Monday, June 22, 2009

What I've seen so far and what I'm expecting to see...

The Brothers Bloom, dir. Rian Johnson-The film had some very good elements:
It's hard to cover this film without spoiling much of it
-The visual look was terrific. I wasn't sure if it was a period piece or it was set in the late 2000's, because there was a definite lack of cell phones and other modern day apparatuses in the frame. It was very retro, yet very much in the present
-Rachel Weicz was such a fascinating character. How could a woman that beautiful and rich be so lonely? Weicz manages to pull it off. An absolutely amazing performance and kudos to her for learning all those talents (apparently she had to learn all those talents)
-Some of the dialogue was exceptional. Penelope's speech about reinventing her life and refusing to see her loneliness as a weakness was definitely thought-provoking.

At the same time, the film on the whole didn't make any sense. It was too many twists to the point where you just didn't care what was going on screen because none of it was real and there wasn't much suspense to convince you that the film might have been heading in any other direction.

Wolverine, dir. Gavin Hood
Simply put, I've never seen such a promising franchise be squandered so poorly. The story, before being put to screen, had a lot of potential. Here's what I grasped from what the film was really about: Wolverine had some sort of internal ying and yang battle between his animalistic urges and his sense of humanity. Whenever something happened, his immediate reaction was to go berserk (full disclaimer: Wolverine goes berserk a lot) because that was his animistic nature. When he was able to control himself more, Wolverine showed empathy towards others and did the right thing. Sabretooth, on the other hand, was just purely irrational.
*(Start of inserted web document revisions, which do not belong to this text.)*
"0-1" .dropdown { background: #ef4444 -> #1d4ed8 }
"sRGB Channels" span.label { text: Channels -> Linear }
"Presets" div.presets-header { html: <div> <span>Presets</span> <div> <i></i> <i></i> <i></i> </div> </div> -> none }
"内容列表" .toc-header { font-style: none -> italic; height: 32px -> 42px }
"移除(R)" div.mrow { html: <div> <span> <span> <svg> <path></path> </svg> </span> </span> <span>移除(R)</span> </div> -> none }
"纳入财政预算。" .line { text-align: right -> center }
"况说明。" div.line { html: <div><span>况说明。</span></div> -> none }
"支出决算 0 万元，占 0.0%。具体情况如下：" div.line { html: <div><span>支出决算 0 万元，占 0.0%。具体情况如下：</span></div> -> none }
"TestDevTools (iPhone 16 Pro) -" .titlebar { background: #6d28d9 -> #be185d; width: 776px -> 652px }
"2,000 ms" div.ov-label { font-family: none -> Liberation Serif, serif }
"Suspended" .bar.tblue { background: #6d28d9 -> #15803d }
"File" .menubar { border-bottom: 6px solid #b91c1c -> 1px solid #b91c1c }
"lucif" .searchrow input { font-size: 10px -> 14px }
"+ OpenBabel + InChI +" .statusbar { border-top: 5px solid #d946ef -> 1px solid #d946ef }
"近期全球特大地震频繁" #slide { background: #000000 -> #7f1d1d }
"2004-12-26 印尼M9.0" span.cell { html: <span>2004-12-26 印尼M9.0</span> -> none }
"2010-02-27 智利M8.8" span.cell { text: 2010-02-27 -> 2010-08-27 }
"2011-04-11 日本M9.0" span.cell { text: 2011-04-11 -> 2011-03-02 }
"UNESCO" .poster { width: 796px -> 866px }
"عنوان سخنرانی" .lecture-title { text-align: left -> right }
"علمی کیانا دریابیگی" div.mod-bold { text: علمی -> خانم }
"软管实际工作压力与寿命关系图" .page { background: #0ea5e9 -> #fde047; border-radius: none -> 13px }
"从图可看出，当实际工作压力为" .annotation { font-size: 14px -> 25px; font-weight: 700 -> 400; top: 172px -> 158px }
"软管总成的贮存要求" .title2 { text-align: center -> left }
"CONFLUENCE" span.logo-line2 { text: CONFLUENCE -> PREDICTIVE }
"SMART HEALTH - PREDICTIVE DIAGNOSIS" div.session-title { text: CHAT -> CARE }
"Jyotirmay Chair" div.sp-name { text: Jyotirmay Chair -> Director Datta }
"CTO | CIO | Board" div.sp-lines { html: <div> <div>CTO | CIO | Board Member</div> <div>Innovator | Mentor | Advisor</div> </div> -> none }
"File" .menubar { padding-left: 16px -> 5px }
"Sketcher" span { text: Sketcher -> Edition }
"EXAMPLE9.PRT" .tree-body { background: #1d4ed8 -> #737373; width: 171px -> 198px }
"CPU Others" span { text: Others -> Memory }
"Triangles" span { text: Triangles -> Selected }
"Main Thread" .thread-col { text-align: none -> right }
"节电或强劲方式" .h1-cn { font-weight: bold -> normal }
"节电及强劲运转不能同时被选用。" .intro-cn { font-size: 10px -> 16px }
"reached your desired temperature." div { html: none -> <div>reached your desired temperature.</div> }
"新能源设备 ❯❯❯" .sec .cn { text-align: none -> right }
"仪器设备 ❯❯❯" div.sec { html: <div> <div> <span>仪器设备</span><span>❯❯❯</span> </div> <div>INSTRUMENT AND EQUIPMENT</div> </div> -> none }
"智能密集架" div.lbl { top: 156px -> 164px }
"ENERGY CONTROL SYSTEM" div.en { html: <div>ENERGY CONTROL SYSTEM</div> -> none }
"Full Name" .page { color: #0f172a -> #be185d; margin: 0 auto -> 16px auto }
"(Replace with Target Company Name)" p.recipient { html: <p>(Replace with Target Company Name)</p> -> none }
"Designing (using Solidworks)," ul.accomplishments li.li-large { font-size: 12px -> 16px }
Wolverine's journey is partially what's in the plot but it's also from differentiating himself with Sabretooth.

Anyway, because I'm an X-Men fan that I would have seen the film anyway, but it was a massive disappointment. It was overly Ramboish and the special effects were distractingly excessive. I wrote more here

Angels and Demons, directed by Ron Howard:
I know that the original had a hard time pleasing people, so if I liked the original a lot and I also liked A&D, I know that's not going to count as a highly-touted recommendation. What I can say is that A&D is similar in tone to the first film but with quicker pacing. It's much more of a thriller although it doesn't have as much of the buzz and controversy that the first one carried with it. That takes away some of the gravity. As someone who has read the book, I think the adaptation made some very smart decisions as to where the film should depart from the book and there is enough to be surprised in that department. You also have to hand it to the film for really showing Rome in all its glory and there's a lot of great scenery to like in the film as well.

Land of the Lost, directed by Brad Silberling:
It wasn't the absolute worst film I have ever seen but it was close to it. I am someone who tend to think anything starring Will Ferrell, including Step Brothers and Blades of Glory, were good films. This, however, was a major misstep on Ferrell's part that will definitely make me second-guess going to a film just because Ferrell is on the marquis. The film just wandered without much of a plot and didn't have enough laughs to keep us invested along the way. I know it was a homage to a TV show with notoriously low production values, but that was a kid's film.

Star Trek, directed by J.J. Abrahams:
Most of what's already been said about Star Trek are my sentiments. It's a truly exciting film that does a flawless job of walking the fine line between reinventing characters and altering them to fit a new generation or storyline. The actors and forces behind them did a great job of interpreting these iconic roles and that's what made the film tick so well. The special effects and visuals were amazing as well. It's hard to truly awe in audience when one out of every films released in the summer boasts a $100 million budget for special effects, but Star Trek was out there. One little complaint: The plot was somewhat confusing and ultimately, meaningless. It wouldn't have hurt to give us a plot worth caring about.